Wednesday, May 16, 2007

A Dark Wave

Somewhere out there, deep and distant and dissonant, surrounded by the stoneground dark of the night sky, somewhere I felt there was something watching me. Carefully. Slowly. Gathering its evidences and examinations. Something huge and impenetrably dark, way out in the center of the sea, a thousand miles from the shore in a stretch so barren that no country claimed it, where the waves lap so deep down they barely make an impression on the oil-slick mirrored surface. A Swedish tree, or an ebony mineshaft, a transparent column that rose up and walked on all fours. It was just swelling there, a huge black wave growing like a mountain just for me, and I could feel it, like a magnet pulling in steel shavings toward the center, slamming its fists hard into the drums it had placed against the sea floor for all to hear.

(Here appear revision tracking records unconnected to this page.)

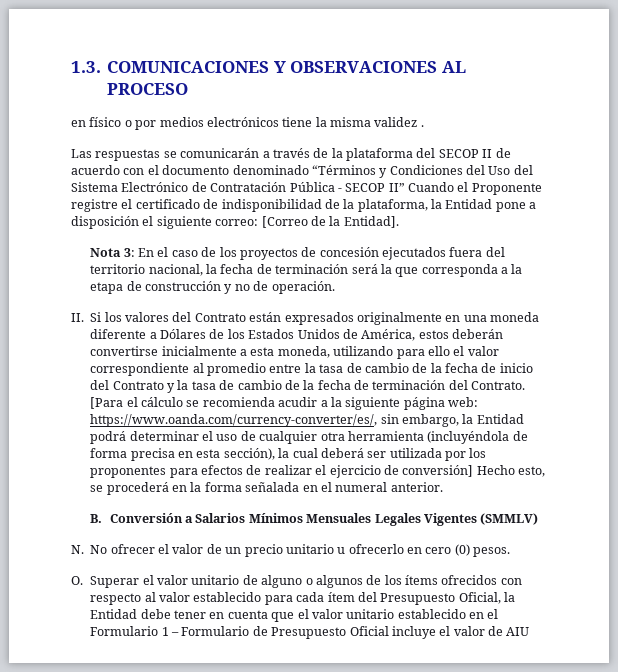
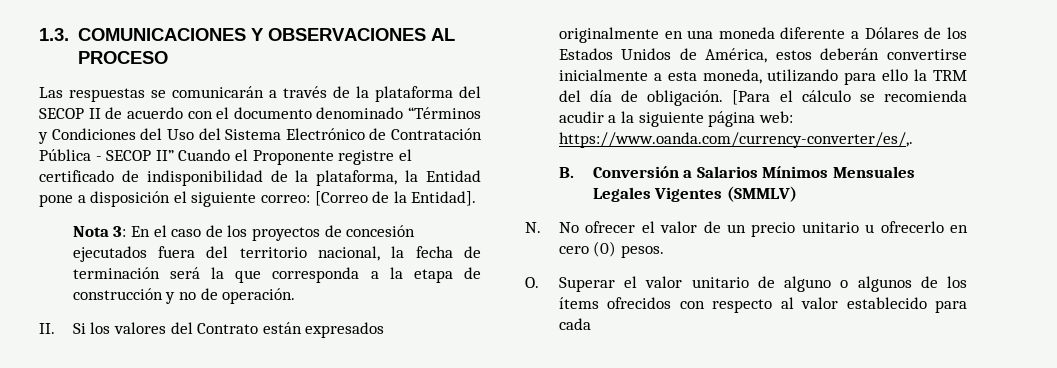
- en físico o por medios electrónicos tiene la misma validez .
- II. Si los valores del Contrato están expresados originalmente en una moneda diferente a Dólares de los Estados Unidos de América, estos deberán convertirse inicialmente a esta moneda, utilizando para ello el valor correspondiente al promedio entre la tasa de cambio de la fecha de inicio del Contrato y la tasa de cambio de la fecha de terminación del Contrato.
+ II. Si los valores del Contrato están expresados originalmente en una moneda diferente a Dólares de los Estados Unidos de América, estos deberán convertirse inicialmente a esta moneda, utilizando para ello la TRM del día de obligación.
- [Para el cálculo se recomienda acudir a la siguiente página web: https://www.oanda.com/currency-converter/es/, sin embargo, la Entidad podrá determinar el uso de cualquier otra herramienta (incluyéndola de forma precisa en esta sección), la cual deberá ser utilizada por los proponentes para efectos de realizar el ejercicio de conversión] Hecho esto, se procederá en la forma señalada en el numeral anterior.
+ [Para el cálculo se recomienda acudir a la siguiente página web: https://www.oanda.com/currency-converter/es/,.
- O. Superar el valor unitario de alguno o algunos de los ítems ofrecidos con respecto al valor establecido para cada ítem del Presupuesto Oficial, la Entidad debe tener en cuenta que el valor unitario establecido en el Formulario 1 – Formulario de Presupuesto Oficial incluye el valor de AIU
+ O. Superar el valor unitario de alguno o algunos de los ítems ofrecidos con respecto al valor establecido para cada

It was a church, it was a religion: ageless, boundless and cold and it growled like a slamming, discordant piano. It was angry at all the things that would pass, all the things that wouldn't last, and that fact just fueled its growth, that fact just sent out black spiders of ash ink that wailed like women across its mass. Somewhere out there it was growing darker and more unknowable, somewhere it was coming for me, somewhere the surface of the sea looked like the great plains, just endless rolling wheat and chaff as far as the eye could see, and somewhere a choir of male voices were repeating my every word to this swelling wave, this swollen lump on uncharted waters, feeding its anger and stoking its flames.

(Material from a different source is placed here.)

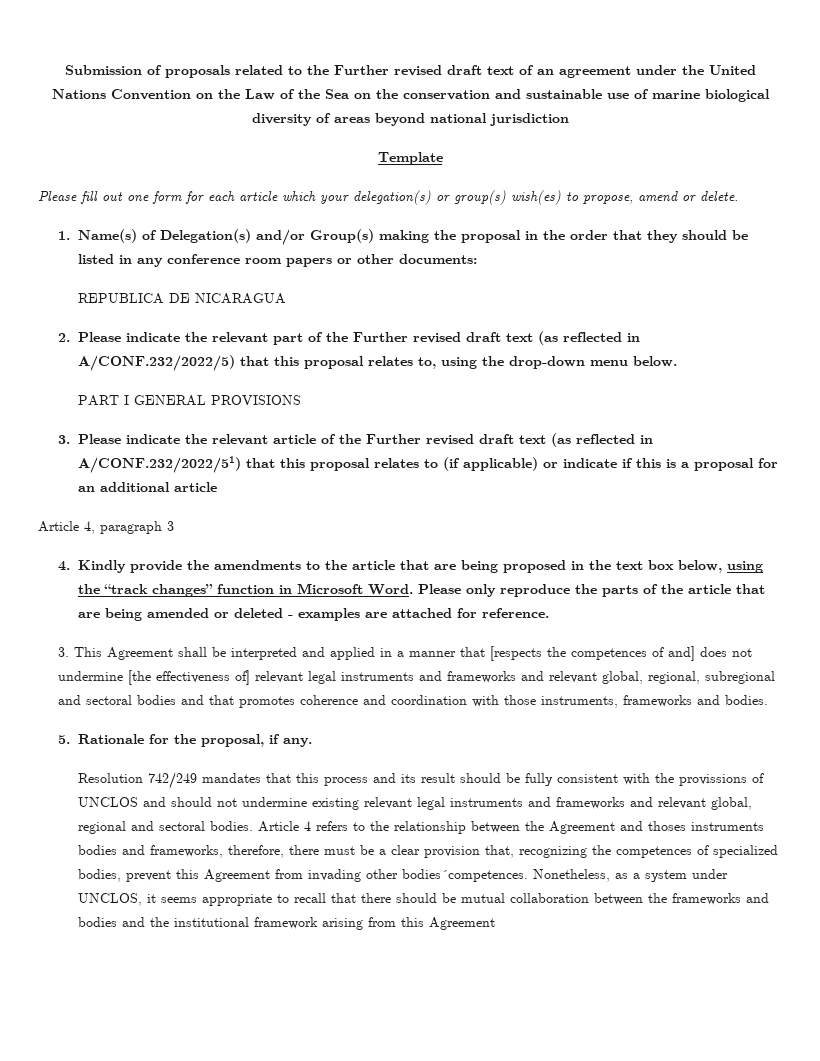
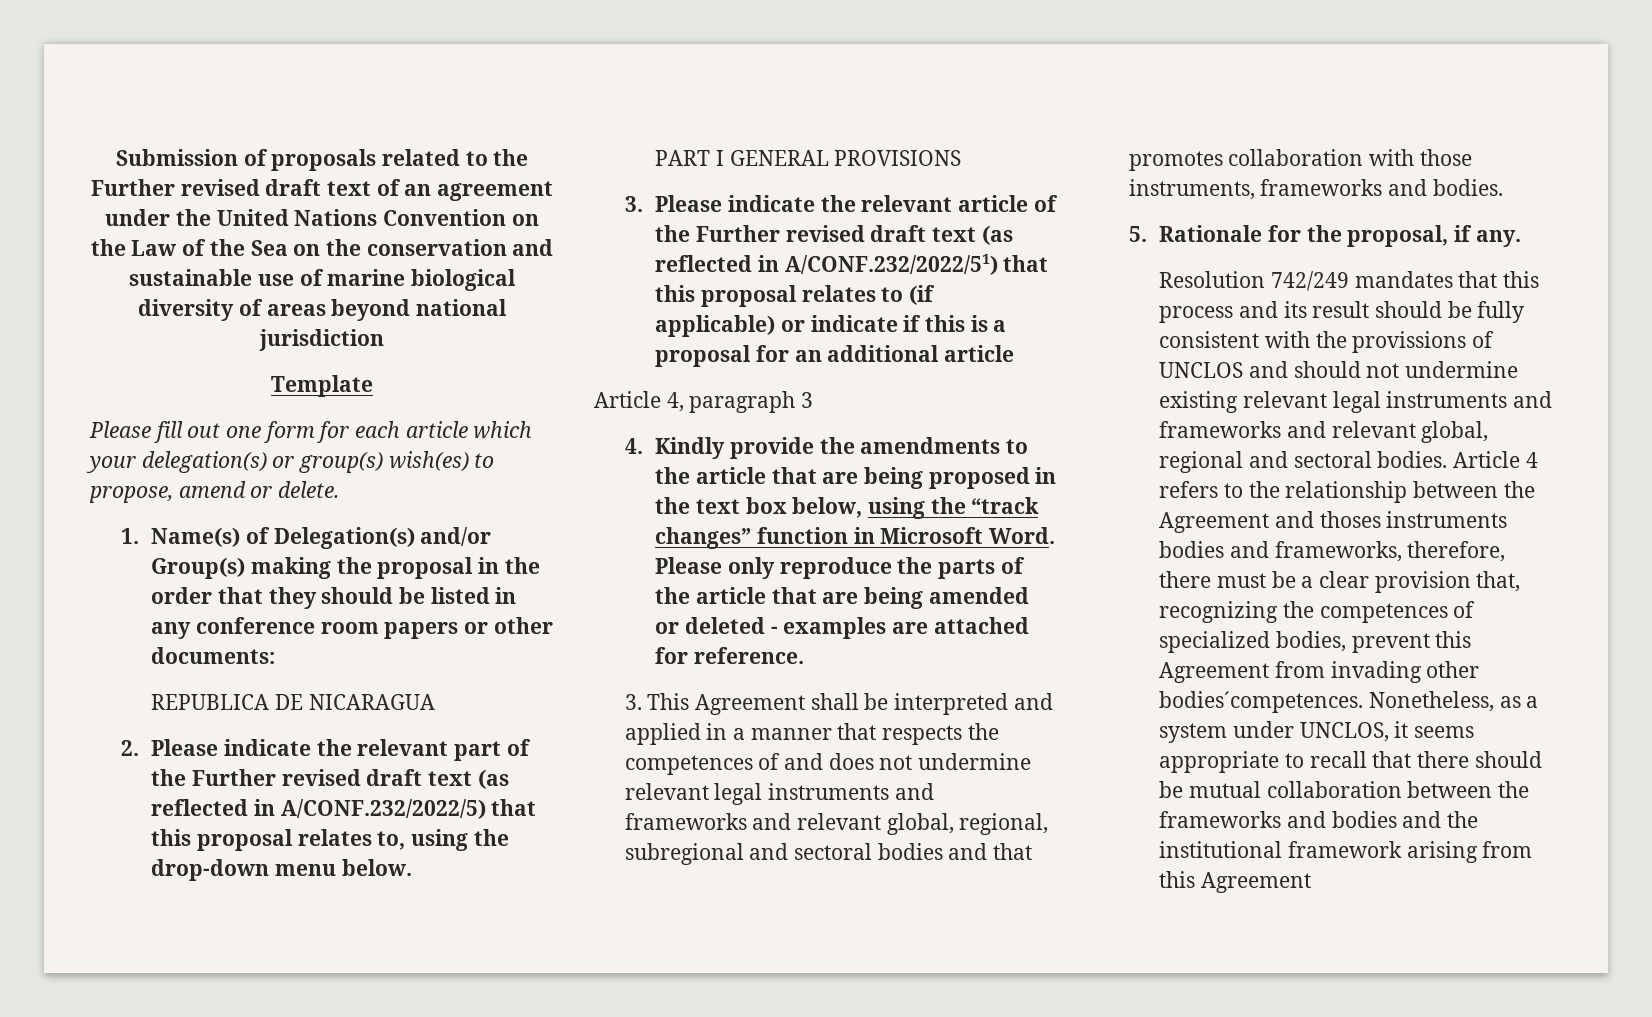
- 3. This Agreement shall be interpreted and applied in a manner that [respects the competences of and] does not undermine [the effectiveness of] relevant legal instruments and frameworks and relevant global, regional, subregional and sectoral bodies and that promotes coherence and coordination with those instruments, frameworks and bodies.
+ 3. This Agreement shall be interpreted and applied in a manner that respects the competences of and does not undermine relevant legal instruments and frameworks and relevant global, regional, subregional and sectoral bodies and that promotes collaboration with those instruments, frameworks and bodies.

Their plan was unclear but the black wave was for me, that much I could tell. Would it wait for me to come find it, riding the crests and docks on a dawntreading ship? Or would it grow impatient and rise up, spilling like a trio of semi-solid horses charging across the coasts and the cities, spreading ink across the map of America and swallowing every man, woman and child in its path until it could reach me, touch me, and carry me away on vacationing currents to drown again and again and again in the center of the sea.